▶ _Your objective_:
In the listing that follows, count every line with the word "Stores" in it and write only the total.

▶ _Dataset records_:
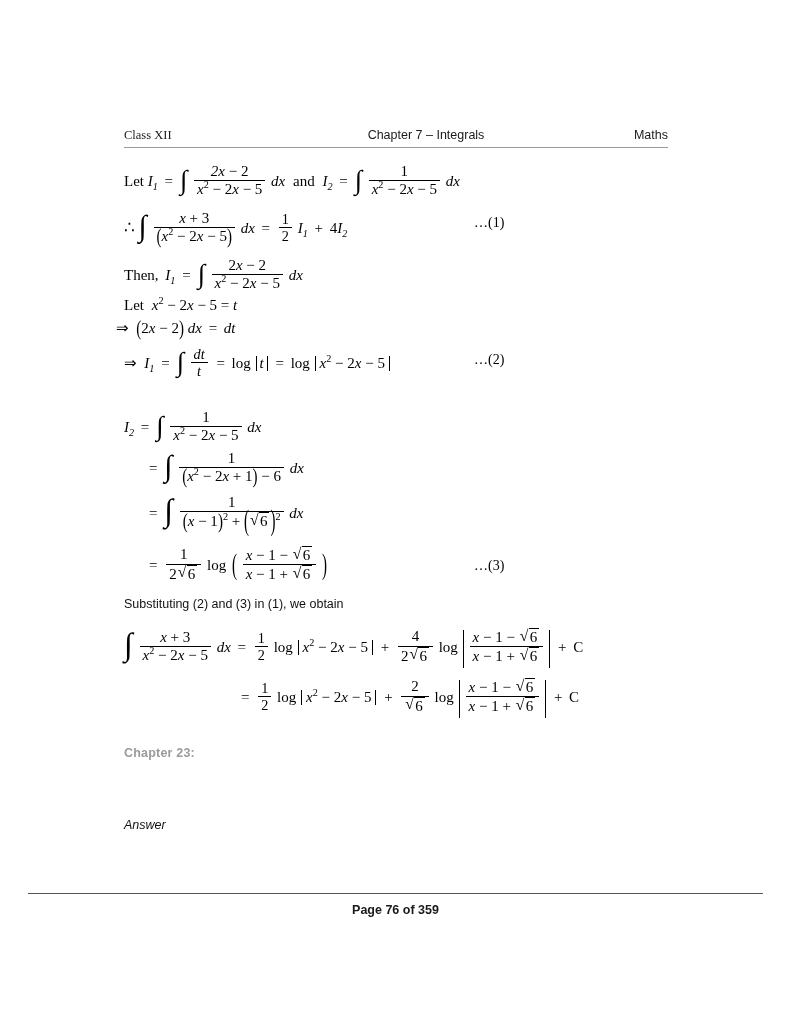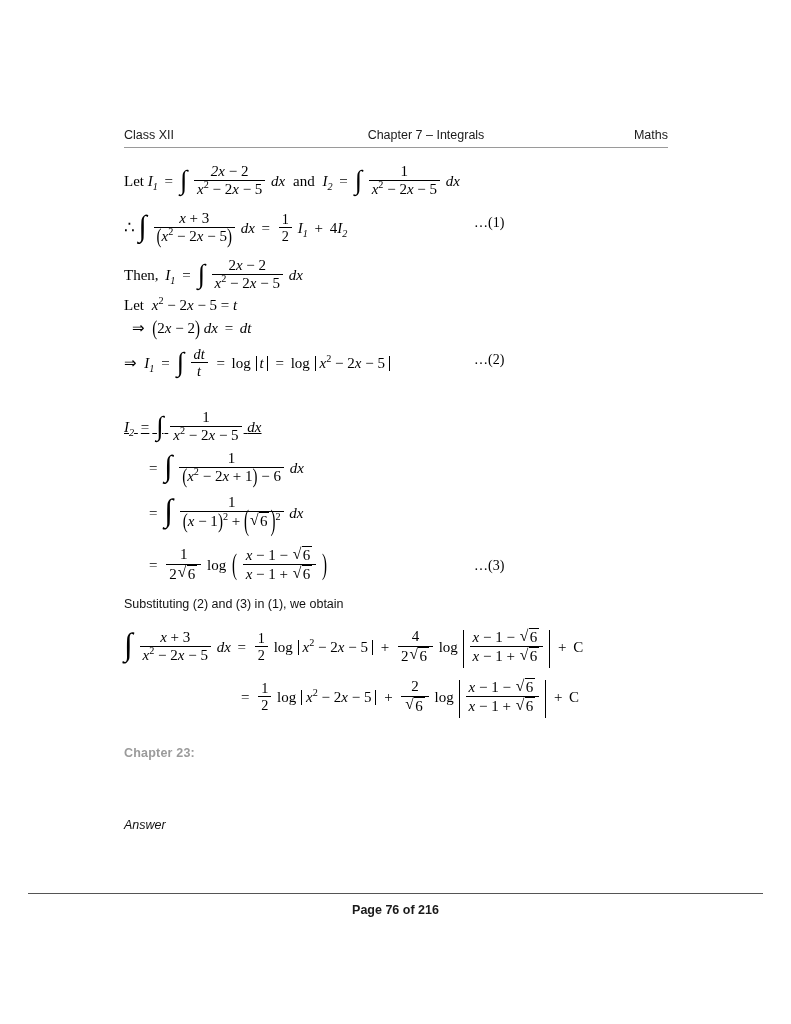--- a/index.html
+++ b/index.html
@@ -26,21 +26,21 @@
     position: absolute;
     left: 124px;
     top: 128px;
     width: 544px;
     display: flex;
     justify-content: space-between;
     align-items: baseline;
     font-size: 12.5px;
     color: #1a1a1a;
   }
-  .header .h-left { width: 180px; text-align: left; }
+  .header .h-left { width: 180px; text-align: left; font-family: Liberation Serif, serif; }
   .header .h-center { flex: 1; text-align: center; }
   .header .h-right { width: 120px; text-align: right; }
   .header-rule {
     position: absolute;
     left: 124px;
     top: 147px;
     width: 544px;
     height: 1px;
     background: #9a9a9a;
   }
@@ -245,21 +245,21 @@
       <span class="den"><i>x</i><sup class="exp">2</sup> − 2<i>x</i> − 5</span>
     </span>
     <i>dx</i>
   </div>
 
   <div class="math" style="left:124px; top:298px;">
     <span class="nb">Let</span>
     <span style="margin-left:4px;"><i>x</i><sup class="exp">2</sup> − 2<i>x</i> − 5 = <i>t</i></span>
   </div>
 
-  <div class="math" style="left:132px; top:321px;">
+  <div class="math" style="left:116px; top:321px;">
     <span class="nb">⇒</span>
     <span style="margin-left:4px;">
       <span class="pmed">(</span>2<i>x</i> − 2<span class="pmed">)</span> <i>dx</i>
     </span>
     <span class="op">=</span>
     <i>dt</i>
   </div>
 
   <div class="math" style="left:124px; top:348px;">
     <span class="nb">⇒</span>
@@ -272,21 +272,21 @@
     </span>
     <span class="op">=</span>
     <span class="nb">log</span>
     <span class="bars"><i>t</i></span>
     <span class="op">=</span>
     <span class="nb">log</span>
     <span class="bars tall"><i>x</i><sup class="exp">2</sup> − 2<i>x</i> − 5</span>
   </div>
   <div class="tag" style="left:474px; top:352px;">…(2)</div>
 
-  <div class="math" style="left:124px; top:411px;text-decoration:underline;">
+  <div class="math" style="left:124px; top:411px;">
     <span class="mi">I</span><sub class="sb">2</sub>
     <span class="op">=</span>
     <span class="intg">∫</span>
     <span class="frac">
       <span class="num">1</span>
       <span class="den"><i>x</i><sup class="exp">2</sup> − 2<i>x</i> − 5</span>
     </span>
     <i>dx</i>
   </div>
 
@@ -386,15 +386,15 @@
     <span class="op">+</span>
     <span class="nb">C</span>
   </div>
 
   <div class="qlabel" style="left:124px; top:746px;">Chapter 23:</div>
 
 
   <div class="plain" style="left:124px; top:818px;font-style:italic;">Answer</div>
 
   <div class="footer-rule"></div>
-  <div class="footer">Page 76 of 216</div>
+  <div class="footer">Page 76 of 359</div>
 
 </div>
 
 </body></html>

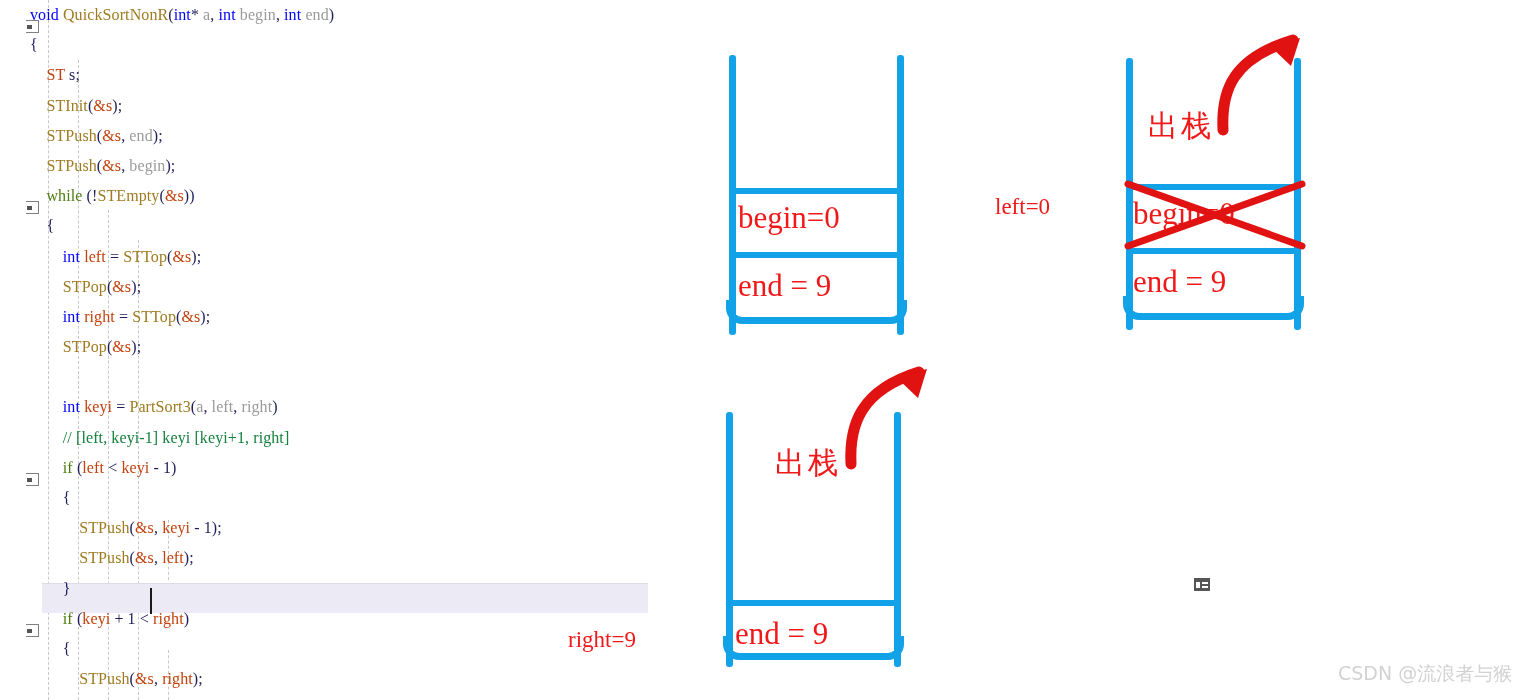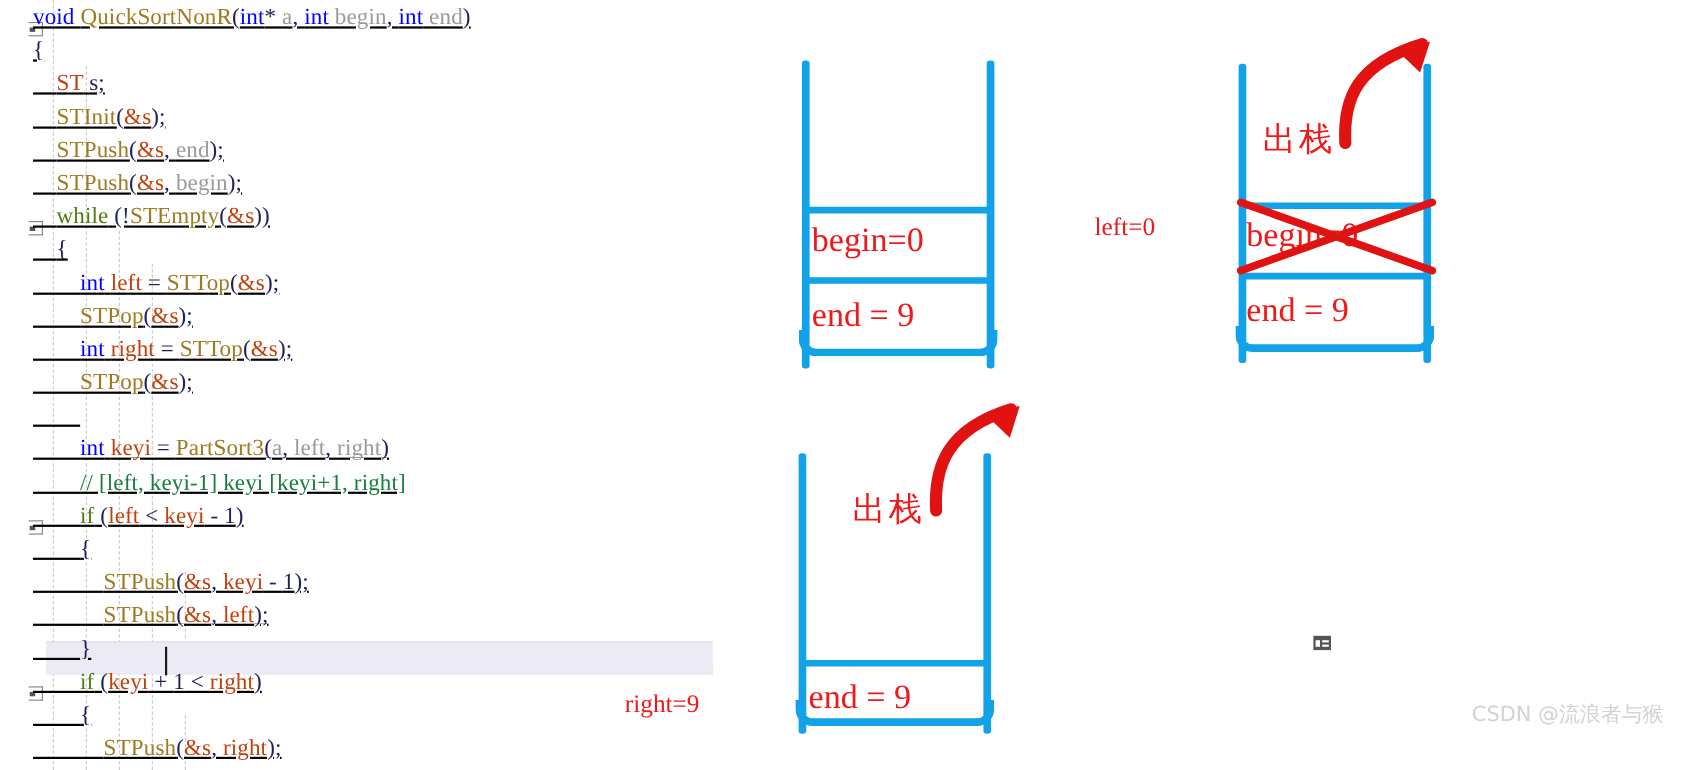--- a/index.html
+++ b/index.html
@@ -28,25 +28,24 @@
     box-sizing:border-box;
   }
   .fold::before{
     content:"";position:absolute;left:1px;top:4px;
     width:5px;height:4px;background:#555;
   }
 
   .code{
     position:absolute;left:30px;top:0;width:680px;
     font-family:"Liberation Serif", serif;
-    font-size:21px;
+    font-size:16px;
     line-height:30.2px;
     white-space:pre;
     letter-spacing:0.1px;
-    text-decoration:underline;
   }
   .ln{position:relative;height:30.2px;}
 
   
   .guide{
     position:absolute;top:0;width:0;height:700px;
     border-left:1px dashed #c8c8c8;
   }
 
   
@@ -112,21 +111,21 @@
   }
   .panel-icon::before{
     content:"";position:absolute;left:2px;top:4px;width:4px;height:6px;background:#fff;
   }
   .panel-icon::after{
     content:"";position:absolute;left:8px;top:4px;width:6px;height:2px;
     background:#fff;box-shadow:0 4px 0 0 #fff;
   }
 
   .watermark{
-    position:absolute;left:1338px;top:636px;
+    position:absolute;left:1338px;top:661px;
     color:#d2d2d2;font-family:"DejaVu Sans", sans-serif;font-size:19px;
     white-space:pre;
   }
 </style>
 </head>
 <body>
 
 <div id="stage">
 
   <div class="editor">

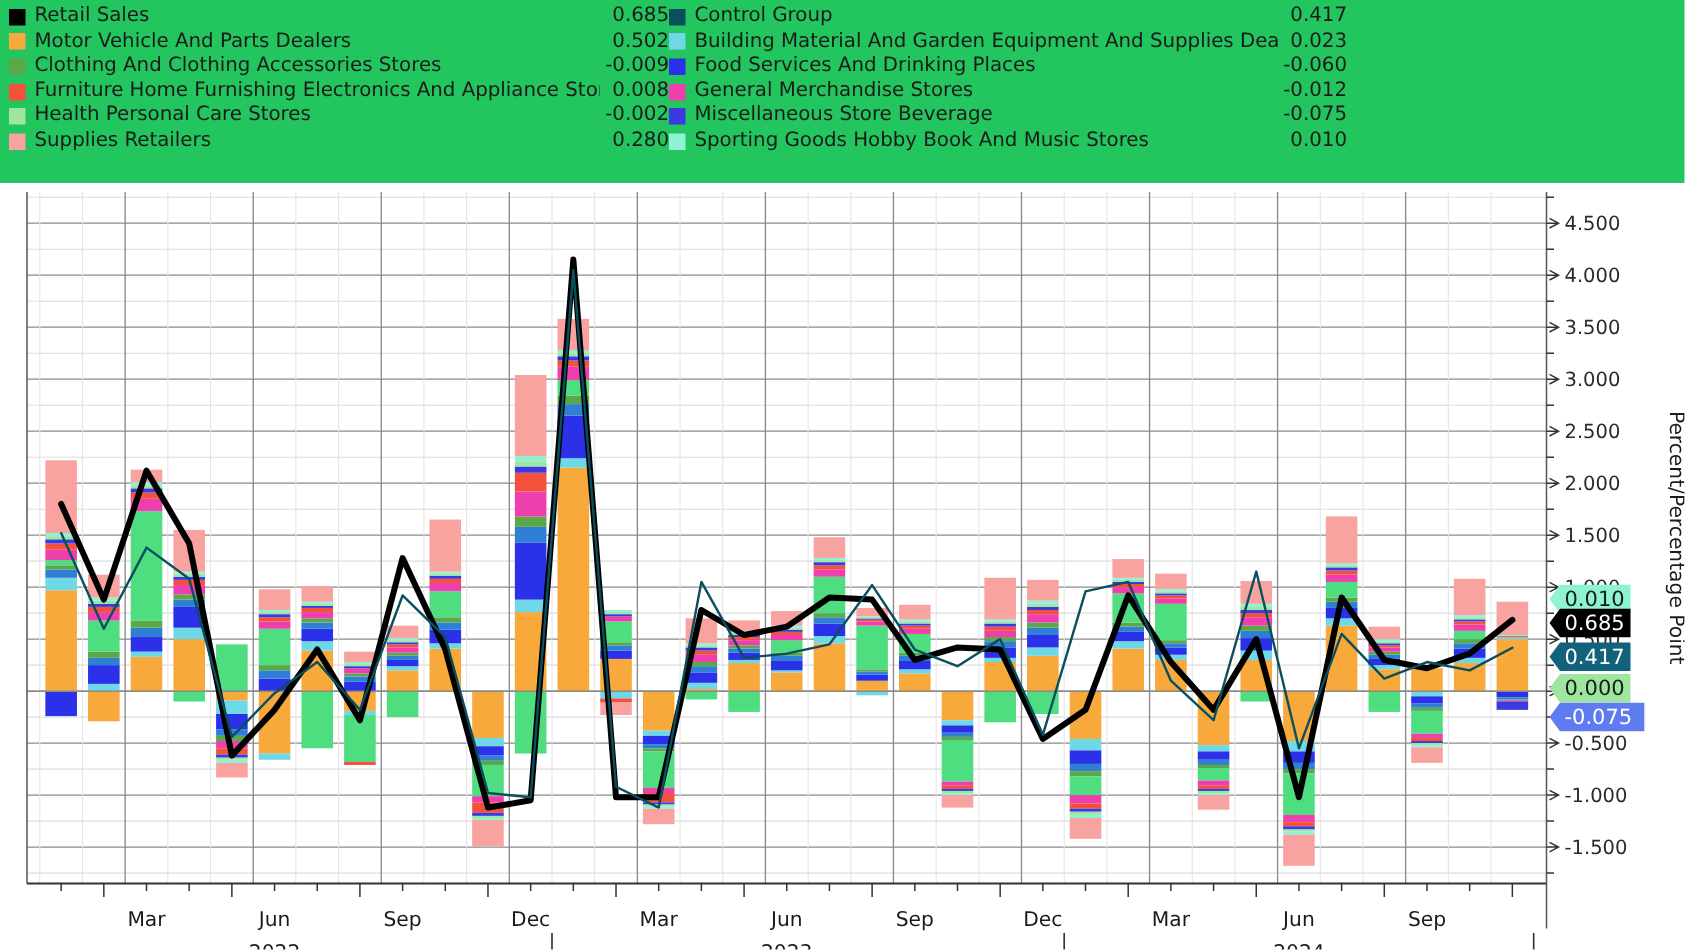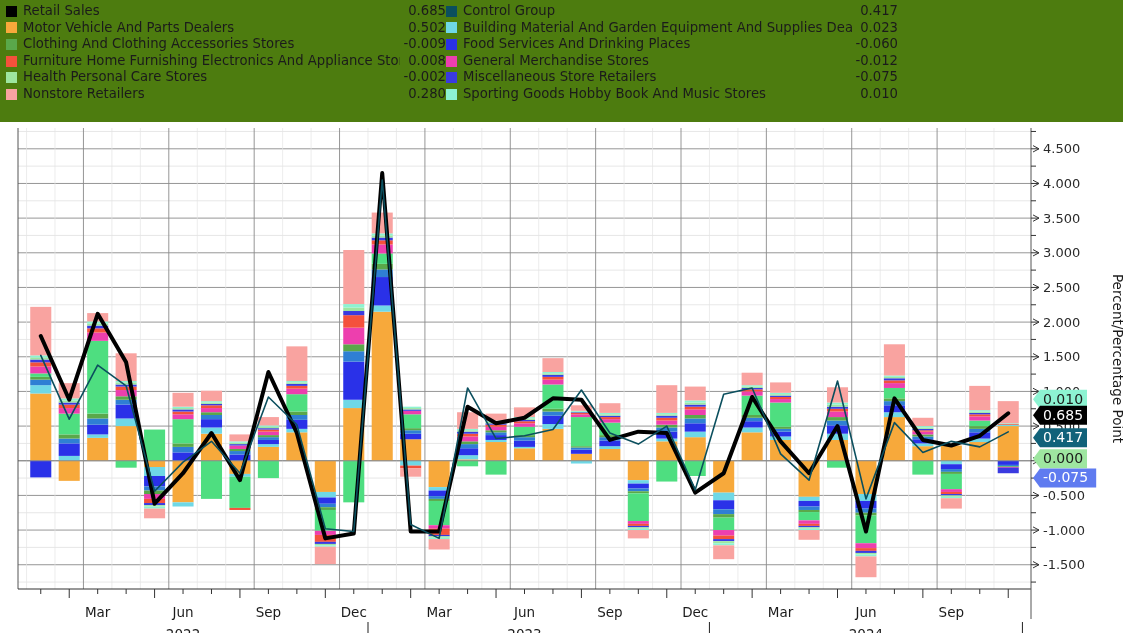--- a/index.html
+++ b/index.html
@@ -19,21 +19,21 @@
     width: 1123px;
     height: 633px;
   }
 
   
   .legend {
     position: absolute;
     left: 0; top: 0;
     width: 1123px;
     height: 122px;
-    background: #4d7c0f;
+    background: #22c55e;
     box-sizing: border-box;
     padding: 3px 0 0 0;
   }
   .legend-col {
     position: absolute;
     top: 3px;
   }
   .legend-col.left  { left: 6px;   width: 440px; }
   .legend-col.right { left: 446px; width: 452px; }
 
@@ -129,21 +129,21 @@
           <span class="lg-label">Furniture Home Furnishing Electronics And Appliance Stores</span>
           <span class="lg-value">0.008</span>
         </div>
         <div class="legend-row">
           <span class="swatch" style="background: rgb(158, 230, 160);"></span>
           <span class="lg-label">Health Personal Care Stores</span>
           <span class="lg-value">-0.002</span>
         </div>
         <div class="legend-row">
           <span class="swatch" style="background: rgb(249, 163, 160);"></span>
-          <span class="lg-label">Nonstore Retailers</span>
+          <span class="lg-label">Supplies Retailers</span>
           <span class="lg-value">0.280</span>
         </div>
       </div>
     <div class="legend-col right" id="legend-right">
         <div class="legend-row">
           <span class="swatch" style="background: rgb(11, 79, 94);"></span>
           <span class="lg-label">Control Group</span>
           <span class="lg-value">0.417</span>
         </div>
         <div class="legend-row">
@@ -156,21 +156,21 @@
           <span class="lg-label">Food Services And Drinking Places</span>
           <span class="lg-value">-0.060</span>
         </div>
         <div class="legend-row">
           <span class="swatch" style="background: rgb(237, 63, 174);"></span>
           <span class="lg-label">General Merchandise Stores</span>
           <span class="lg-value">-0.012</span>
         </div>
         <div class="legend-row">
           <span class="swatch" style="background: rgb(58, 58, 224);"></span>
-          <span class="lg-label">Miscellaneous Store Retailers</span>
+          <span class="lg-label">Miscellaneous Store Beverage</span>
           <span class="lg-value">-0.075</span>
         </div>
         <div class="legend-row">
           <span class="swatch" style="background: rgb(141, 243, 210);"></span>
           <span class="lg-label">Sporting Goods Hobby Book And Music Stores</span>
           <span class="lg-value">0.010</span>
         </div>
       </div>
   </div>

▶ _Solved problem_:
4